Upon running this and iterating through potential strain_mappings names to see if we could cover every possibility, the same error still occurred. B

  1. We took the original *.d files before any processing. I edited the folder names, and any file names, to replace the commas (as seen in WMMA1947_1-A,2_01_25959) to underscores (WMMA1947_1-A_2_01_25959).
  2. We ran the files through Metaboscape, converted it into a GNPS-compatible input, and ran it through FBMN GNPS.
  3. We downloaded the "Download Cystoscape Data" information (all), extracted it, and transferred it to the correct folder/directories as per the wiki.
  4. I then performed step A2, as this error should only be resulting when the software is referencing the quantification tables, not the qiime2 output. (Which indicated to us that somewhere in the *.d raw folder/files is a reference to the original name, so simply changing the file names is not enough) (To clarify: even with changing the folder/filenames prior to data processing, GNPS still wrote the quantitation/qiime2 tables to include the original strain names (commas included), which indicated that we probably have to perform more extensive changes to remove the presence of the commas from our metabolomics runs, if this is indeed a comma-related issue with the parser somewhere)
  5. I then performed step A3 (strain_mappings.csv), but changed the metabolomics-related strain name to WMMA1947_1-A_2_01_25959.

Upon running this, the same error still remained. Exception: Failed to find *ANY* strains, missing strain_mappings.csv?

andrewramsay commented 1 year ago

The presence of commas in the IDs is definitely going to cause some problems setting up strain mappings here, I'd assumed there would never be commas in the names. So maybe that .csv file needs to be something like a .tsv instead since it obviously isn't ideal to have to edit your data to make it work.

After editing the "Peak area" column names are you now seeing anything listed in "unknown_strains_met.csv"? There should be some content in that file if it's parsing anything out of the names, even if it's not matching anything in the mappings file (it should also be logging some unknown strain messages if this is happening).

It sounds like properly fixing this will involve a few different changes to NPLinker. But since I'm not involved in the development any more I'm not sure if some of this might already be fixed in the dev version? I haven't been keeping up with all the changes in that branch!

ialas commented 1 year ago

image There's nothing listed in the "unknown_strains_met.csv" file besides the column header.

andrewramsay commented 1 year ago

There's still something not working when it comes to the parsing of the columns then. Unfortunately there aren't a lot of logging messages in that area of the code so it's harder to figure out what it's actually doing in a situation like this.
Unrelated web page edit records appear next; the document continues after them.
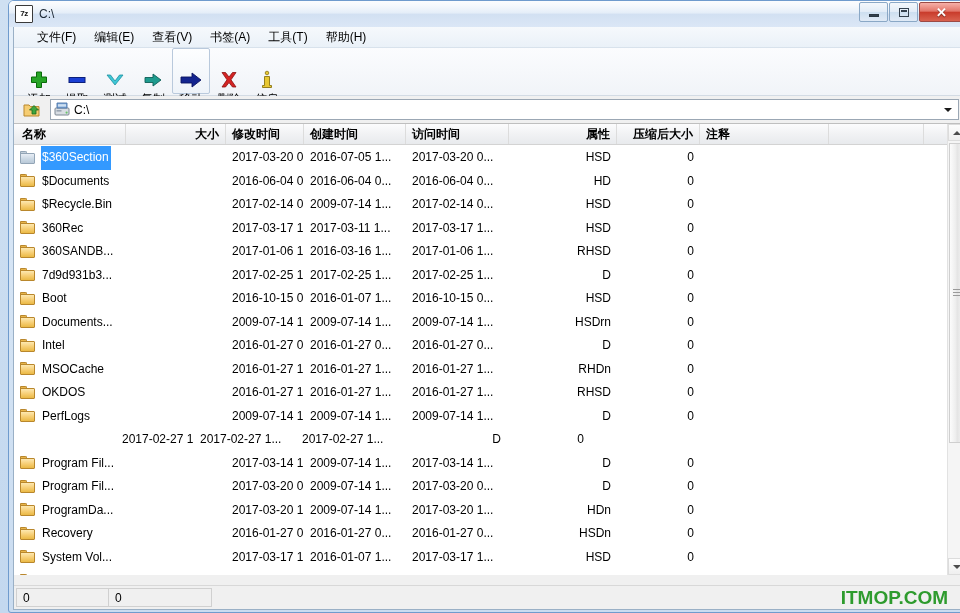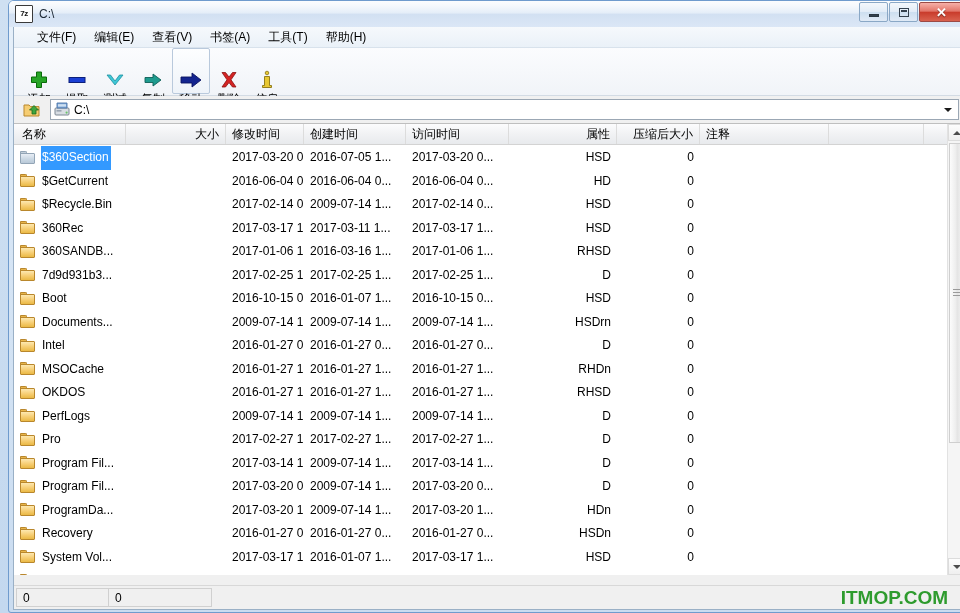"名称" .hcell { font-weight: none -> bold }
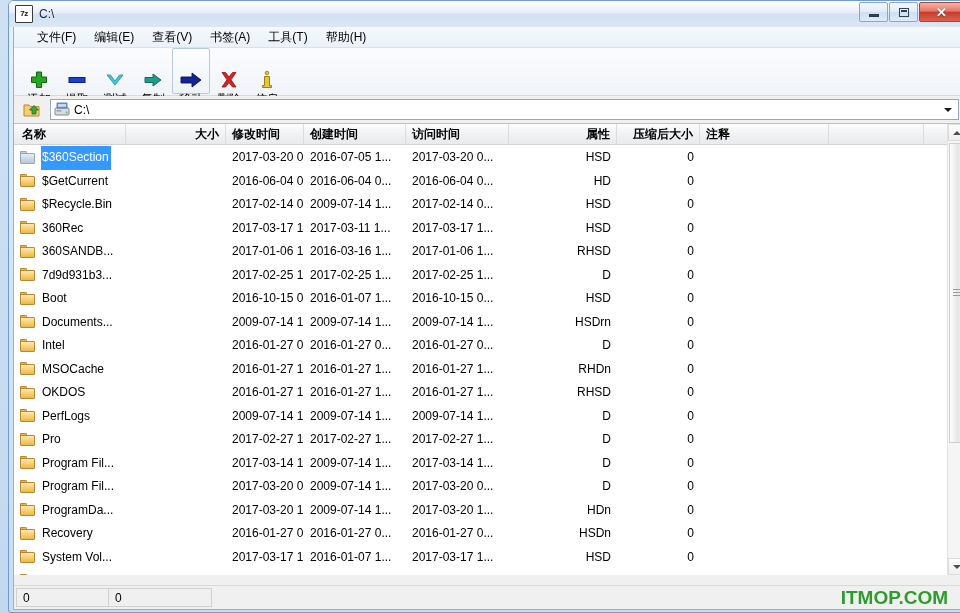"$GetCurrent" span.name-text { text: $GetCurrent -> $Documents }
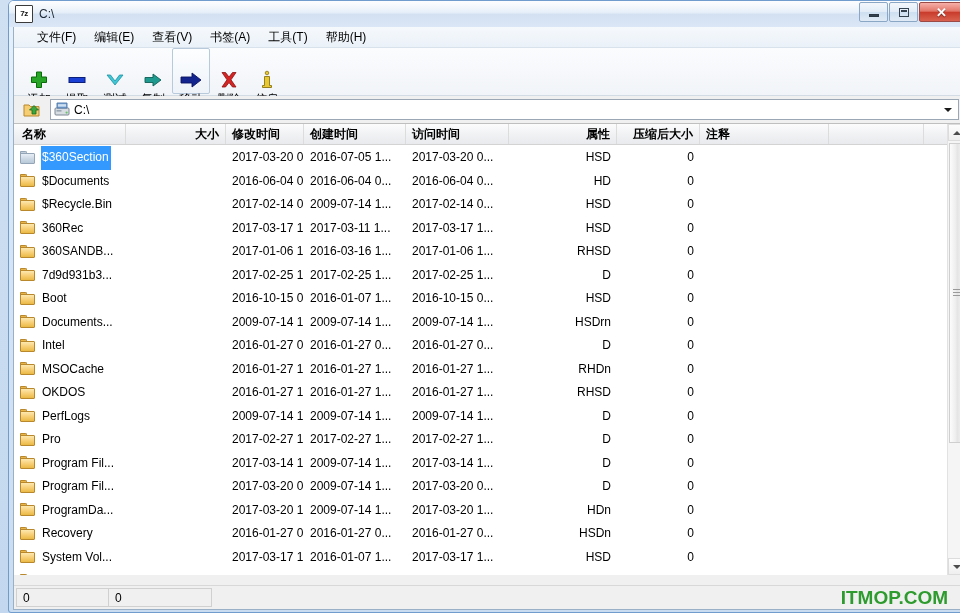"Pro" div.cell { html: <div> <div> <div></div> <div></div> </div> <span>Pro</span> </div> -> none }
I think we'd better wait to hear from the others about the best way forward, but if you're not seeing any content in the unknown strains file and you're still seeing the log message that shows 0 metabolomic strains:

Filtering strains: genomics count 68, metabolomics count: 0

then nothing you do with strain_mappings.csv is going to help. The error message references that file because normally if it ends up with no strains in common between genomics and metabolomics it's because the mappings are at fault, but in your case it's just not picking up any metabolomics strains so it can never find any common ones.

Anyway hopefully this is something that can be sorted out with some relatively small changes!

justinjjvanderhooft commented 1 year ago

@hechth could you comment on this, as you have been working most recently on the metabolomics side of NPLinker....

hechth commented 1 year ago

I think trying to find the solution with the names of the files will become very difficult - I'd recommend using the development version of NPLinker.

@ialas do you have access to a linux platform or server?

gcroci2 commented 1 month ago

A new version of the webapp will be implemented using Plotly Dash. The older version is not maintained anymore, so I'll close this issue.